13/Feb/2026
O etanol de milho consolida-se como um dos vetores mais dinâmicos da matriz de biocombustíveis no Brasil. A expectativa é que o País encerre o atual ano-safra com produção próxima de 10 bilhões de litros, volume que já representa cerca de um terço de todo o mercado nacional de etanol.
Nos últimos oito anos, o segmento apresentou taxas médias de expansão superiores a 30% ao ano. Para a próxima safra, com início em abril, as projeções preliminares apontam crescimento adicional de aproximadamente 20%, o que pode elevar a produção para patamar próximo de 12 bilhões de litros.
A rápida expansão da oferta impõe ao setor o desafio de desenvolver novos mercados consumidores. As estimativas indicam que, na safra 2026/27, a produção total de etanol no Brasil poderá adicionar entre 10% e 12% de oferta em um único ciclo. Diante de um consumo projetado crescendo cerca de 2% ao ano, o desequilíbrio potencial entre oferta e demanda exige estratégia de expansão de mercado.
Expansão do consumo e interiorização da oferta
Atualmente, o consumo relevante de etanol hidratado concentra-se em seis estados produtores: São Paulo, Mato Grosso, Mato Grosso do Sul, Goiás, Paraná e Minas Gerais. Em regiões como Sul, Norte e Nordeste, o consumo ainda é limitado pelo diferencial de preços em relação à gasolina.
Nesse contexto, a expansão das biorrefinarias de milho tende a contribuir para pulverizar a oferta e reduzir custos logísticos, estimulando o consumo local. Estão previstas oito novas plantas apenas neste ano, com investimentos concentrados no Centro-Oeste, mas também avançando para o Sul e para o Matopiba.

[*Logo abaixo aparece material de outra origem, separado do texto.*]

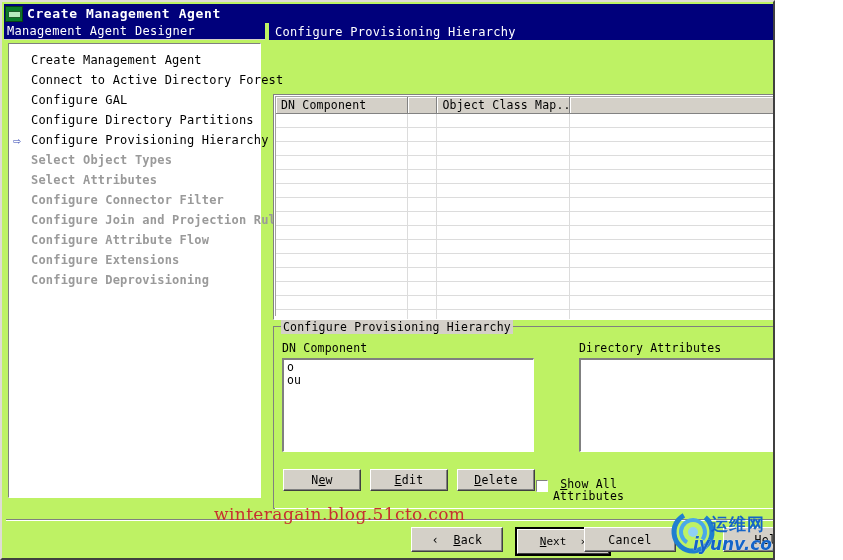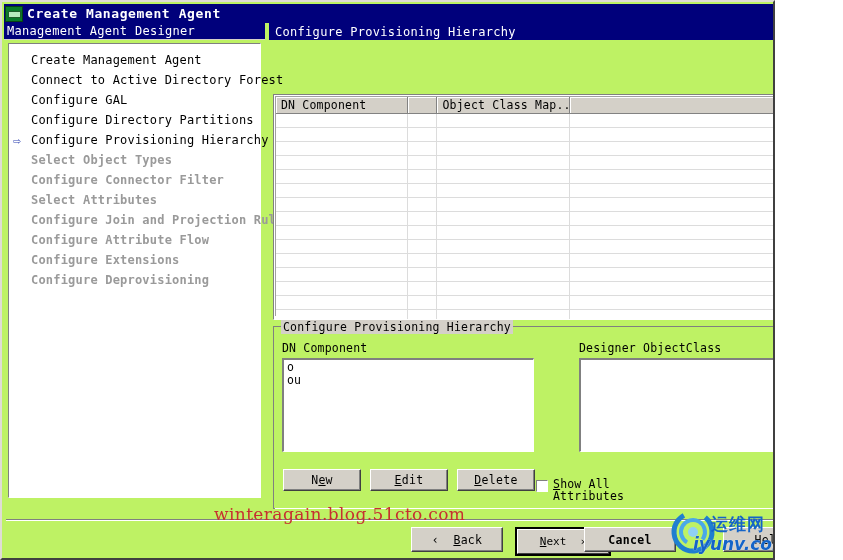--- a/index.html
+++ b/index.html
@@ -378,11 +378,11 @@
       </div>
       <div class="wiz-step disabled">
         <span class="wiz-arrow"></span>
+        <span>Select Attributes</span>
+      </div>
+      <div class="wiz-step disabled">
+        <span class="wiz-arrow"></span>
         <span>Configure Connector Filter</span>
-      </div>
-      <div class="wiz-step disabled">
-        <span class="wiz-arrow"></span>
-        <span>Select Attributes</span>
       </div>
       <div class="wiz-step disabled">
         <span class="wiz-arrow"></span>

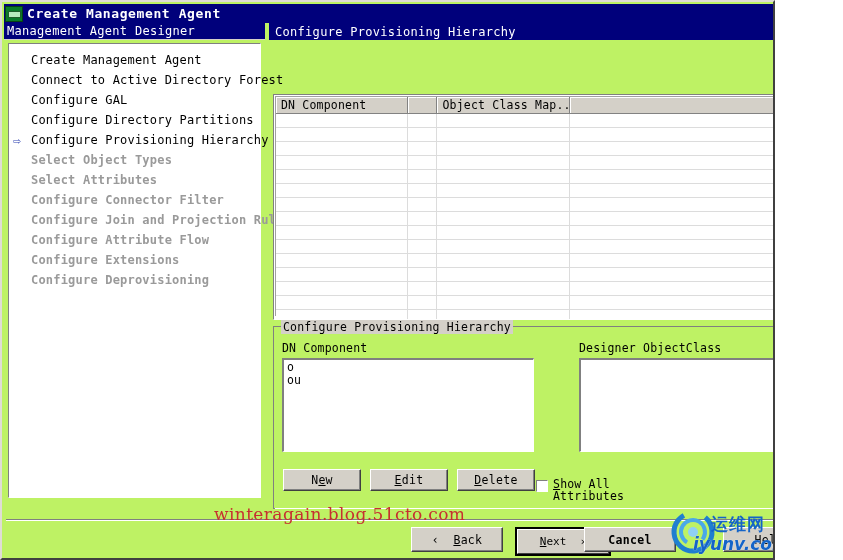--- a/index.html
+++ b/index.html
@@ -519,7 +519,7 @@
         <div class="lb-item">ou</div>
       </div>
 
-      <div class="lbl-sm" style="left:305px; top:14px;">Designer ObjectClass</div>
+      <div class="lbl-sm" style="left:305px; top:14px;">Directory Attributes</div>
       <div class="listbox" style="left:305px; top:31px; width:247px; height:94px;"></div>
 
       <div class="btn sm-btn" style="left:9px; top:142px;">

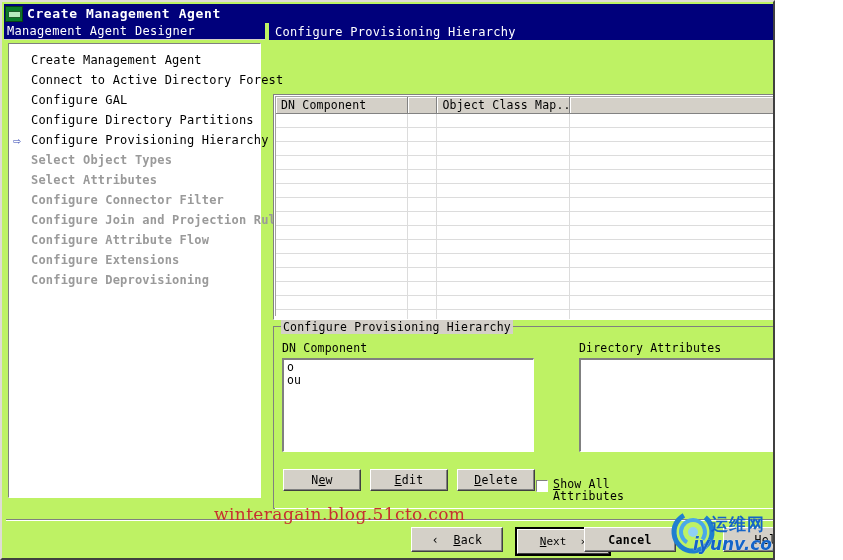--- a/index.html
+++ b/index.html
@@ -255,7 +255,7 @@
   }
   #chk-wrap {
     position: absolute; left: 262px; top: 150px;
-    display: flex; align-items: flex-start;
+    display: flex; align-items: flex-start; text-align: center;
   }
   .checkbox {
     width: 12px; height: 12px;

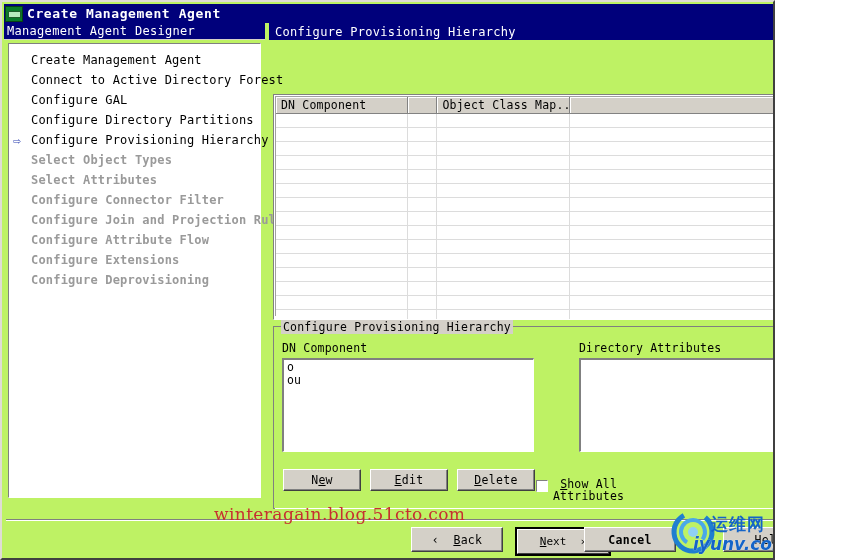--- a/index.html
+++ b/index.html
@@ -559,7 +559,7 @@
     </span>
   </div>
 
-  <div class="btn nav-btn" style="left:582px;font-weight:bold;">
+  <div class="btn nav-btn" style="left:582px;">
     <span class="inner-edge"></span>
     <span>Cancel</span>
   </div>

No Sul, três novas unidades utilizarão trigo e triticale de menor qualidade industrial, direcionando matérias-primas que não atendem ao padrão de panificação para produção de biocombustível, ampliando a eficiência do sistema agroindustrial.
Capacidade instalada e potencial de expansão
O Brasil conta atualmente com 25 biorrefinarias em operação, número que pode alcançar cerca de 33 unidades até o fim de 2026. Há ainda aproximadamente 20 projetos em estudo. A capacidade de produção pode dobrar até 2032, alcançando algo próximo de 20 bilhões de litros, desde que haja expansão consistente da demanda.

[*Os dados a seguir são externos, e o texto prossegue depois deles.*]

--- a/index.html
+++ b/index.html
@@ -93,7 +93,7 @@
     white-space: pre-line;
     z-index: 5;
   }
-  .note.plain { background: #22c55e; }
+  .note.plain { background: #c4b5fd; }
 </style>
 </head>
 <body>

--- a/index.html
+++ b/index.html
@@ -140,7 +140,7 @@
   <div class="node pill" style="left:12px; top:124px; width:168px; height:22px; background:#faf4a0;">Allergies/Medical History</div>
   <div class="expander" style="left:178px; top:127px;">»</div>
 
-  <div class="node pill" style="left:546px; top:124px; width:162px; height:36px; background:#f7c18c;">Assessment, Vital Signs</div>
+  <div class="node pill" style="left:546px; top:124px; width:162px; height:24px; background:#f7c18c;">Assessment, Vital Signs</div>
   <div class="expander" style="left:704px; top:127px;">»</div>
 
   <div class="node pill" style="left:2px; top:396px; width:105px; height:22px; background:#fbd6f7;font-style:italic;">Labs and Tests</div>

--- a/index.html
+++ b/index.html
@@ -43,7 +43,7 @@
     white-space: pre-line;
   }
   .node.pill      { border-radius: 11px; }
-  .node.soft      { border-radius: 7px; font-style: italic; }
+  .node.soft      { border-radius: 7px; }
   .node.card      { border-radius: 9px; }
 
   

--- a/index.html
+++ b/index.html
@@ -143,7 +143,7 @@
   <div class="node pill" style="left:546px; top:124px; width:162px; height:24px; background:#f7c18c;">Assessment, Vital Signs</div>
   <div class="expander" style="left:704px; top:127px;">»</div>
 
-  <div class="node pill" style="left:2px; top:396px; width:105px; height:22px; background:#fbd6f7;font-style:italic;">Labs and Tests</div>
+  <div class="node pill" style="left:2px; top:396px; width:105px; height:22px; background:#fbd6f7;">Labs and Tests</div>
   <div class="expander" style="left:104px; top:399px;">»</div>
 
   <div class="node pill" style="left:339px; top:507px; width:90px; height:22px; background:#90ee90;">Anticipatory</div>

A sustentabilidade dos investimentos está diretamente vinculada à capacidade de absorção do mercado interno e à abertura de novos canais externos.
Novas fronteiras de demanda
Além da expansão no consumo doméstico, o setor aposta em aplicações estratégicas de médio e longo prazo, como:
Produção de combustível sustentável de aviação (SAF);
Uso no transporte marítimo internacional;
Exportação para países que ampliam a mistura obrigatória de etanol à gasolina.
A transição energética global abre espaço para crescimento adicional. Mesmo com a forte expansão recente, o volume brasileiro ainda é pequeno diante do potencial de substituição parcial de combustíveis fósseis em setores como navegação e aviação.
O etanol de milho, portanto, entra em uma nova fase: após um ciclo de expansão acelerada da capacidade produtiva, o desafio passa a ser a consolidação da demanda, com equilíbrio entre crescimento sustentável da oferta e diversificação dos mercados consumidores.
Fonte: CNN Brasil. Adaptado por Cogo Inteligência em Agronegócio.